Blue Origin's Charon arrives at the Museum of Flight. (Photo by Ted Huetter/The Museum of Flight)

Visitors to Seattle’s Museum of Flight will get a surprise treat starting today.

Charon in flight over Moses Lake in 2005. (Blue Origin photo)

Blue Origin, the often-secretive commercial space venture started by Amazon founder Jeff Bezos, has loaned the museum its “Charon” flying test vehicle — a jet-powered aircraft used by the company in 2005 to test the vertical takeoff and landing technologies being developed for Blue Origin’s spacecraft.

Blue Origin, based south of Seattle, is one of the companies using funding from NASA to develop commercial spaceflight technologies to transport astronauts and cargo following the end of the Space Shuttle program.

Weighing in at 9,500 pounds, Charon was transported and brought to rest this morning inside the Charles Simonyi Space Gallery at the Museum of Flight, which also houses a Soyuz capsule and will soon be the home of NASA’s Full Fuselage Trainer — a Space Shuttle replica that has been arriving in pieces for reassembly inside the building.

“We are proud to share this piece of our company history with The Museum of Flight,” said Rob Meyerson, president and program manager of Blue Origin, in a news release. “By making the original Charon vehicle available for public viewing, we hope to educate and inspire the next generation of aerospace explorers.”

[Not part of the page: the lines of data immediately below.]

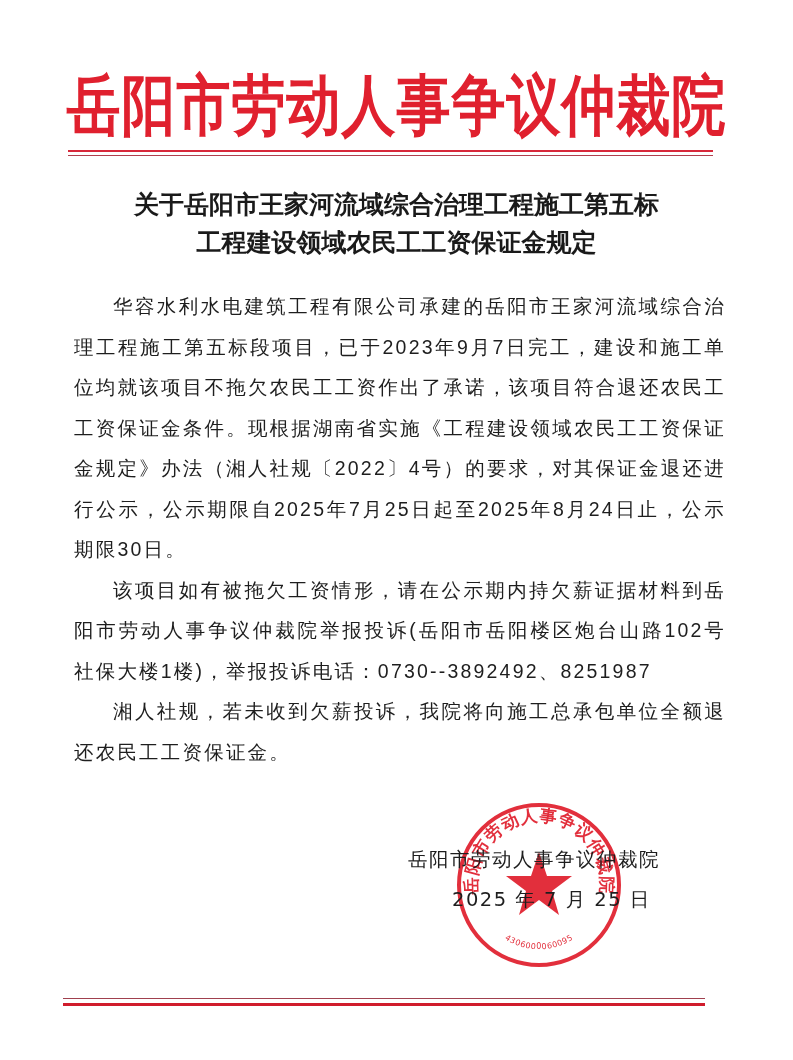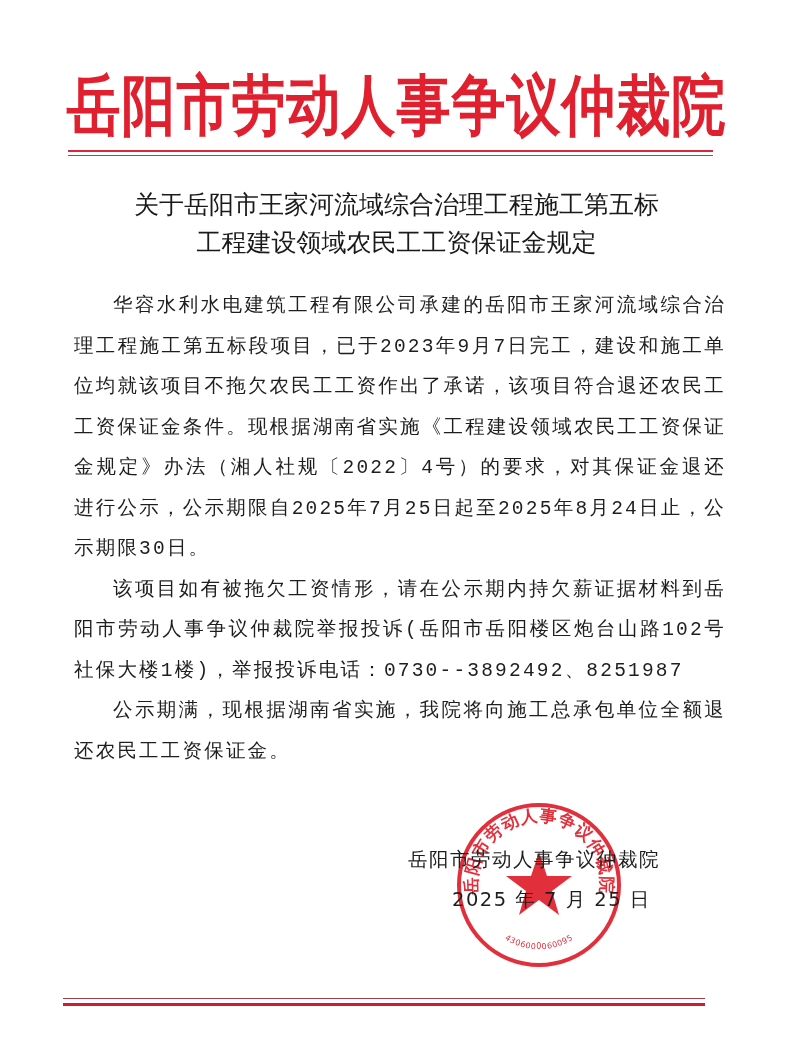--- a/index.html
+++ b/index.html
@@ -27,7 +27,7 @@
       position: absolute; left: 60px; top: 186px; width: 673px;
       text-align: center;
       font-family: "DejaVu Serif", "Liberation Serif", serif;
-      font-weight: normal;
+      font-weight: bold;
       font-size: 25px; line-height: 38px;
       color: #1a1a1a;
     }

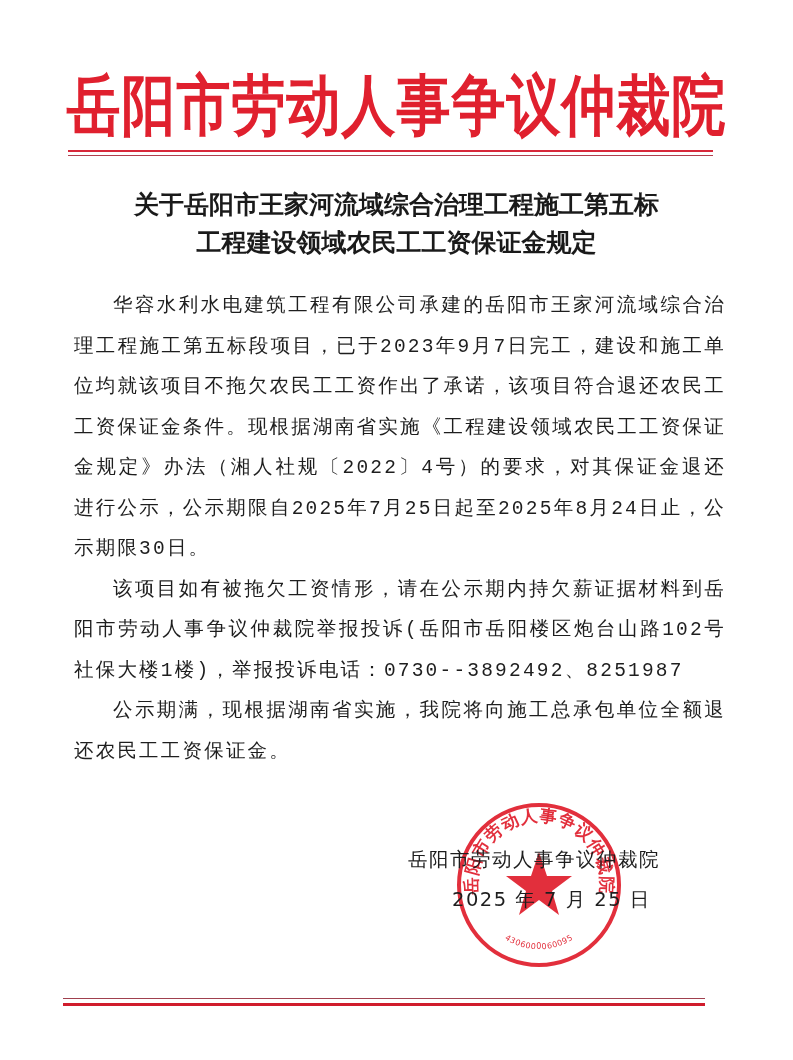--- a/index.html
+++ b/index.html
@@ -35,7 +35,7 @@
 
     .body-text {
       position: absolute; left: 74px; top: 286px; width: 652px;
-      font-family: Liberation Mono, monospace;
+      font-family: Liberation Sans, sans-serif;
       font-size: 19.5px; line-height: 40.5px;
       color: #1e1e1e;
       letter-spacing: 2.2px;

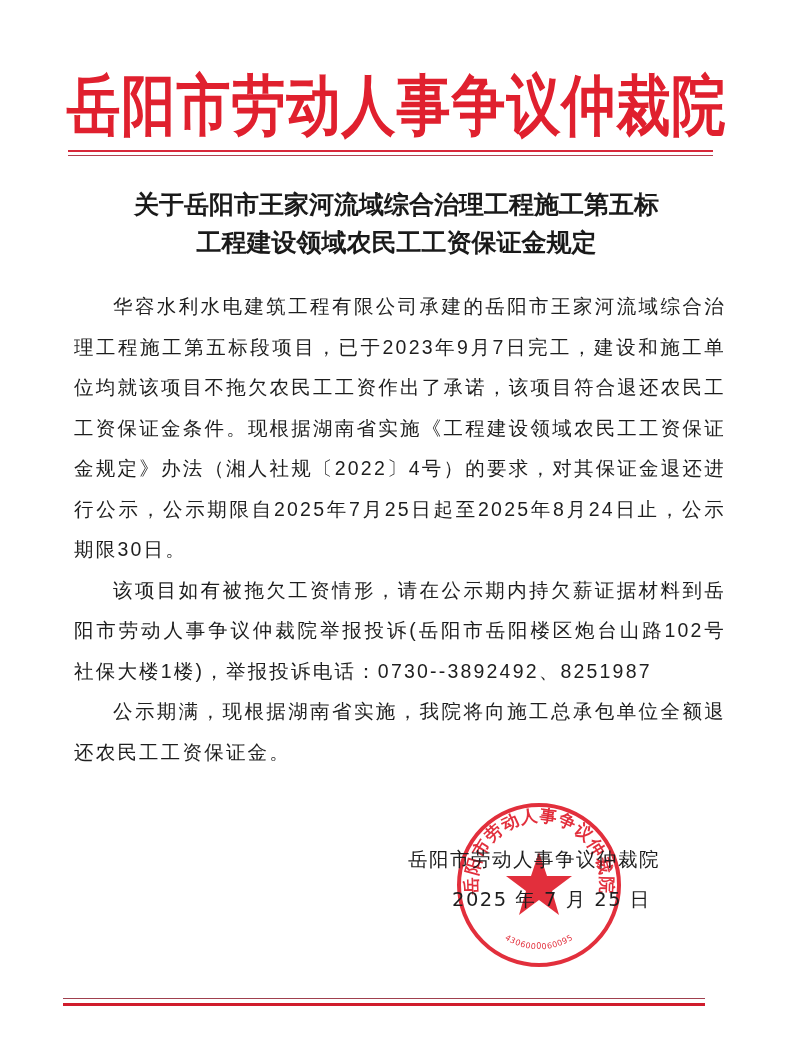--- a/index.html
+++ b/index.html
@@ -75,7 +75,7 @@
 <div class="body-text">
   <p class="para">华容水利水电建筑工程有限公司承建的岳阳市王家河流域综合治理工程施工第五标段项目，已于2023年9月7日完工，建设和施工单位均就该项目不拖欠农民工工资作出了承诺，该项目符合退还农民工工资保证金条件。现根据湖南省实施《工程建设领域农民工工资保证金规定》办法（湘人社规〔2022〕4号）的要求，对其保证金退还进行公示，公示期限自2025年7月25日起至2025年8月24日止，公示期限30日。</p>
   <p class="para">该项目如有被拖欠工资情形，请在公示期内持欠薪证据材料到岳阳市劳动人事争议仲裁院举报投诉(岳阳市岳阳楼区炮台山路102号社保大楼1楼)，举报投诉电话：0730--3892492、8251987</p>
-  <p class="para">公示期满，现根据湖南省实施，我院将向施工总承包单位全额退还农民工工资保证金。</p>
+  <p class="para">湘人社规，若未收到欠薪投诉，我院将向施工总承包单位全额退还农民工工资保证金。</p>
 </div>
 
 <svg class="seal" viewBox="0 0 170 170" xmlns="http://www.w3.org/2000/svg">

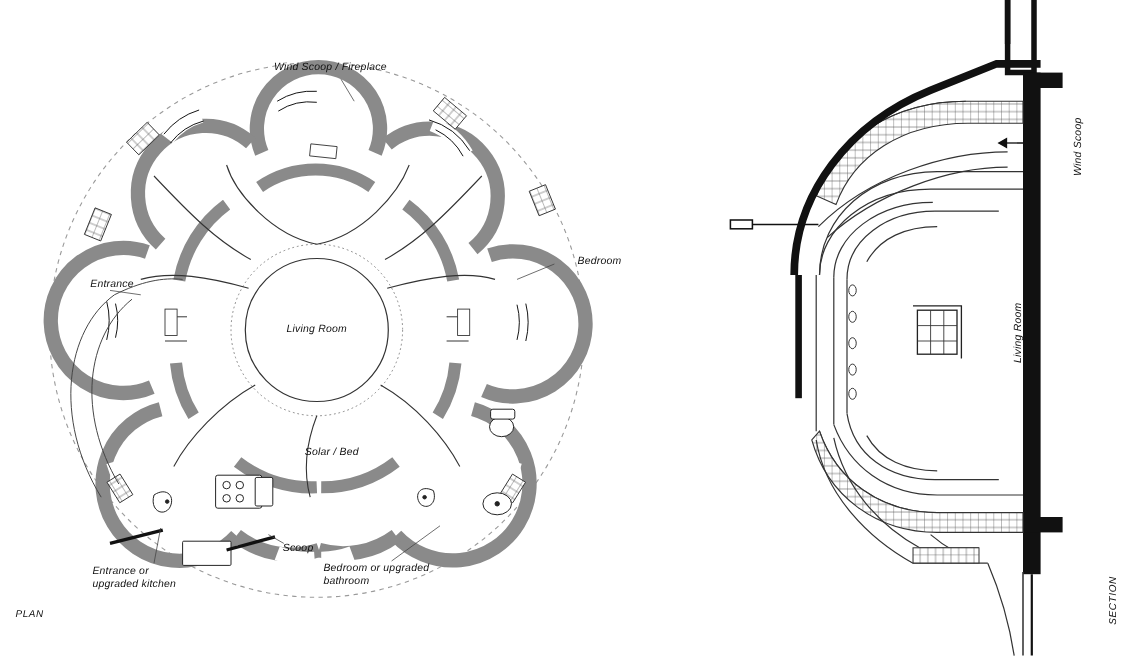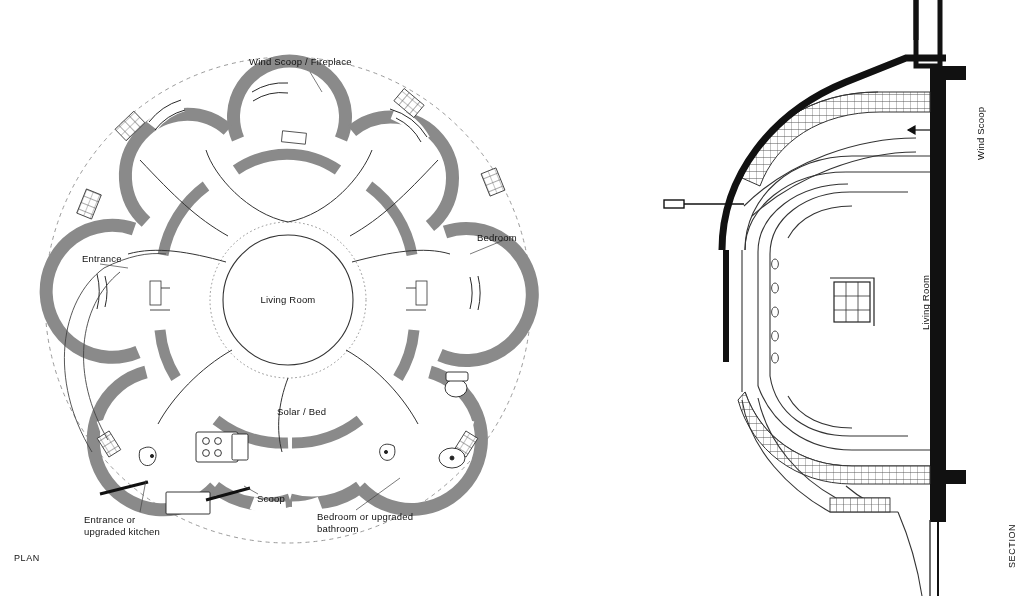--- a/index.html
+++ b/index.html
@@ -20,6 +20,7 @@
     left: 0; top: 0;
     width: 1024px;
     height: 440px;
+    font-style: italic;
   }
   svg.fig {
     position: absolute;

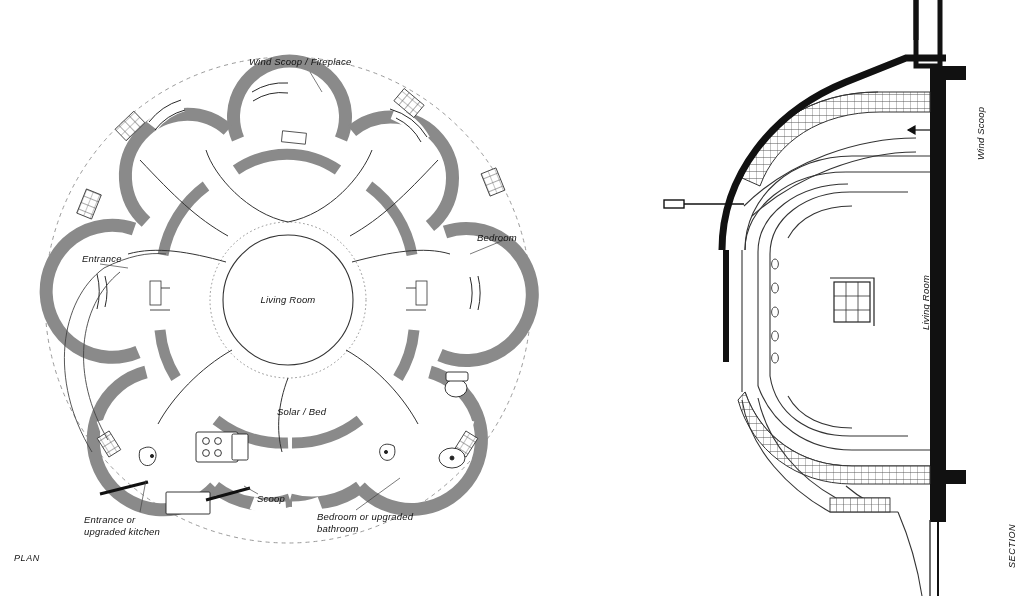--- a/index.html
+++ b/index.html
@@ -290,7 +290,7 @@
   </svg>
 
   <div class="lbl" style="left:249px; top:56px;">Wind Scoop / Fireplace</div>
-  <div class="lbl" style="left:477px; top:232px;">Bedroom</div>
+  <div class="lbl" style="left:525px; top:232px;">Bedroom</div>
   <div class="lbl" style="left:58px; top:253px;padding-left:24px;">Entrance</div>
   <div class="lbl" style="left:254px; top:294px; width:68px; text-align:center;">Living Room</div>
   <div class="lbl" style="left:277px; top:406px;">Solar / Bed</div>

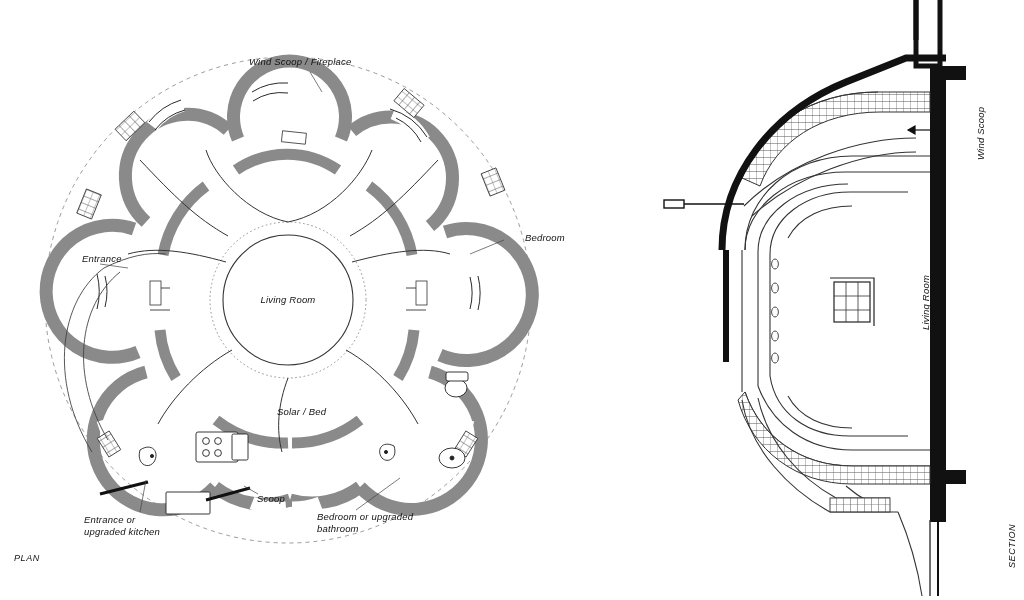--- a/index.html
+++ b/index.html
@@ -297,7 +297,7 @@
   <div class="lbl" style="left:257px; top:493px;">Scoop</div>
   <div class="lbl" style="left:84px; top:514px;">Entrance or
 upgraded kitchen</div>
-  <div class="lbl" style="left:317px; top:511px;">Bedroom or upgraded
+  <div class="lbl" style="left:294px; top:511px;">Bedroom or upgraded
 bathroom</div>
   <div class="lbl caption" style="left:14px; top:552px;text-align:right;">PLAN</div>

Charon was flown on March 5, 2005, in Moses Lake, Wash., to an altitude of 316 feet before making a controlled landing. Blue Origin says it’s still using the processes developed in the Charon project in its rocket-powered vehicles including its New Shepard spacecraft.

The vehicle will be on display at the museum indefinitely. Here are a few more photos from GeekWire’s visit to the Space Gallery today. Click any image for a larger version and gallery.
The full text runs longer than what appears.